È opportuno controllare la temperatura corporea del bambino almeno tre volte al giorno (mattino, pomeriggio e sera), per determinare le sue oscillazioni in relazione al comportamento del bambino e alla somministrazione dei farmaci.

La cura: cosa fare

  • tenere il bambino in un ambiente fresco;
  • non coprirlo in maniera eccessiva: usare vestiti leggeri, oppure mutandine e maglietta; non usare coperte pesanti quando è a letto. In questo modo si permette al corpo di traspirare e di disperdere calore. Solo quando sono presenti brividi e il bambino sente freddo è bene coprirlo;
  • idratarlo dandogli da bere acqua, tè o camomilla un poco zuccherati, a piccoli sorsi, a volontà (se il bambino ha vomito o diarrea è necessario fargli bere a piccoli sorsi la soluzione reidratante che il medico avrà prescritto);
  • non forzarlo a mangiare a qualsiasi costo, ma concedergli piccoli pasti facilmente digeribili;
  • se la febbre supera i 39" C si possono effettuare spugnature con acqua tiepida su fronte, inguine e polsi (non usare invece alcool o ghiaccio).

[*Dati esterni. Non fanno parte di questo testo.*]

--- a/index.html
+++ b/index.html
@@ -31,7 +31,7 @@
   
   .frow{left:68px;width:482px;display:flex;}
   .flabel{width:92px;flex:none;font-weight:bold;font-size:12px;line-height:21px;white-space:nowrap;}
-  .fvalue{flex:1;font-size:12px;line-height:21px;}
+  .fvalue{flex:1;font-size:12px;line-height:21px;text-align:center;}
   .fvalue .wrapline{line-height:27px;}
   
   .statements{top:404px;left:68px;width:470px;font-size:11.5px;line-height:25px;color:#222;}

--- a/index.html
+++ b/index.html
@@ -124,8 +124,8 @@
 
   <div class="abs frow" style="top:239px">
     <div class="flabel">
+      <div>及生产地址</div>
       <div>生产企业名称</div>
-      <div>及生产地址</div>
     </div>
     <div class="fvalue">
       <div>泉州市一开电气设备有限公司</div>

I farmaci contro la febbre vanno usati nei casi in cui la febbre sia causa di 'disagio' per il bambino: di solito ciò si verifica per temperature superiori ai 38° C ascellari, ovvero ai 38.5° C misurate rettali.

Febbri di lieve entità non richiedono l'uso di farmaci

  • fa eccezione il bambino che ha avuto già un episodio di convulsioni in corso di febbre: in questo caso il farmaco per ridurre la febbre andrà somministrato quando la temperatura ascellare supera i 37.5° C.

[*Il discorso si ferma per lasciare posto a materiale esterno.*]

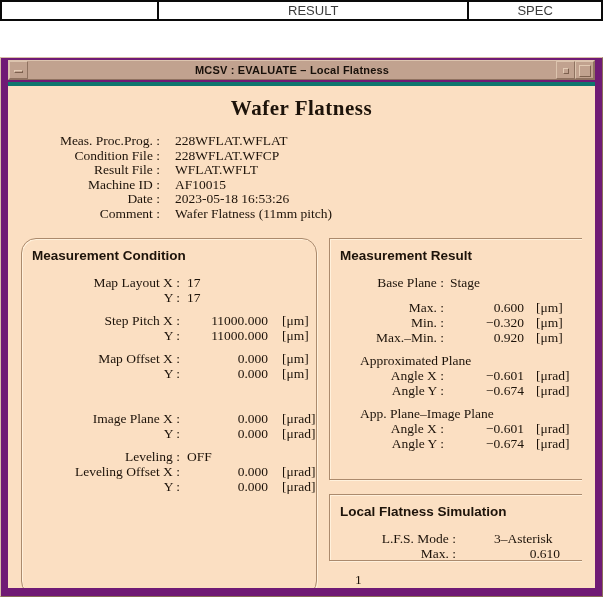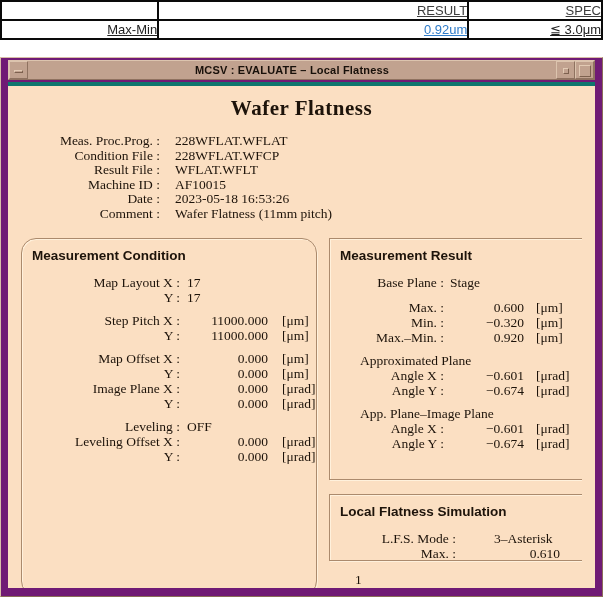--- a/index.html
+++ b/index.html
@@ -8,7 +8,7 @@
   
   .spec-table{width:603px;border-collapse:collapse;table-layout:fixed;background:#fff;
     font-family:"Liberation Sans",sans-serif;font-size:13px;color:#222;}
-  .spec-table td{border:2px solid #0a0a0a;height:19px;text-align:right;padding:0;overflow:hidden;text-decoration:underline;}
+  .spec-table td{border:2px solid #0a0a0a;height:19px;text-align:center;padding:0;overflow:hidden;}
   .spec-table .hdr{color:#3c3c3c;}
   .spec-table .result-val{color:#2f7cc9;}
   .col-label{width:154px;} .col-result{width:304px;} .col-spec{width:131px;}

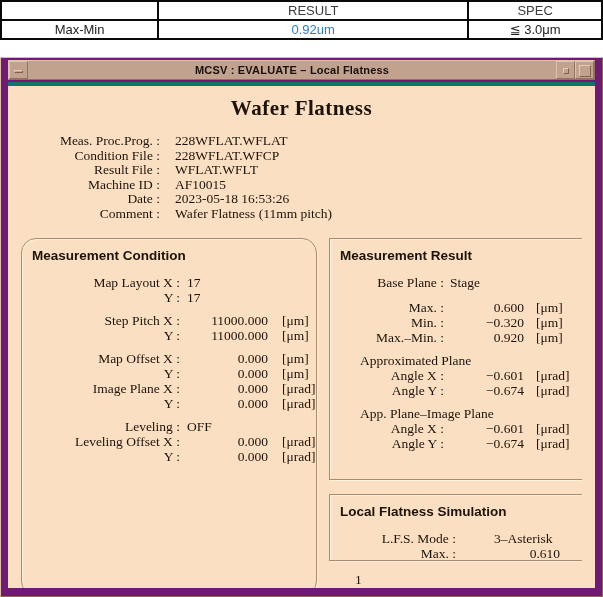--- a/index.html
+++ b/index.html
@@ -77,11 +77,6 @@
     <td class="col-result hdr">RESULT</td>
     <td class="col-spec hdr">SPEC</td>
   </tr>
-  <tr>
-    <td>Max-Min</td>
-    <td class="result-val">0.92um</td>
-    <td>≦ 3.0μm</td>
-  </tr>
 </tbody>
   </table>
 

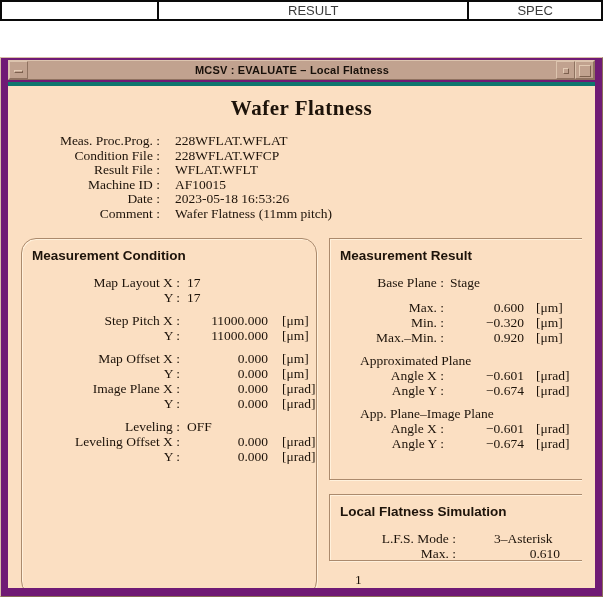--- a/index.html
+++ b/index.html
@@ -64,7 +64,7 @@
   .res .rowline{grid-template-columns:106px 80px auto;}
   .res .rowline .r-unit{padding-left:12px;}
   .subhead{font-family:"Liberation Serif",serif;font-size:13.5px;line-height:15px;padding-left:22px;white-space:nowrap;}
-  .gap8{margin-top:8px;} .gap10{margin-top:10px;} .gap30{}
+  .gap8{margin-top:8px;} .gap10{margin-top:10px;} .gap30{margin-top:30px;}
   .lfs-rows .rowline{grid-template-columns:118px 72px auto;gap:32px;}
 </style>
 </head>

A casa, quando è necessario impiegare un farmaco contro la febbre, è bene utilizzare il Paracetamolo alle dosi indicate dal vostro pediatra. Di solito una dose è capace di tenere bassa la febbre per 5 o 6 ore. Le dosi possono essere ripetute se la febbre persiste, o ritorna, o crea disturbo al bambino.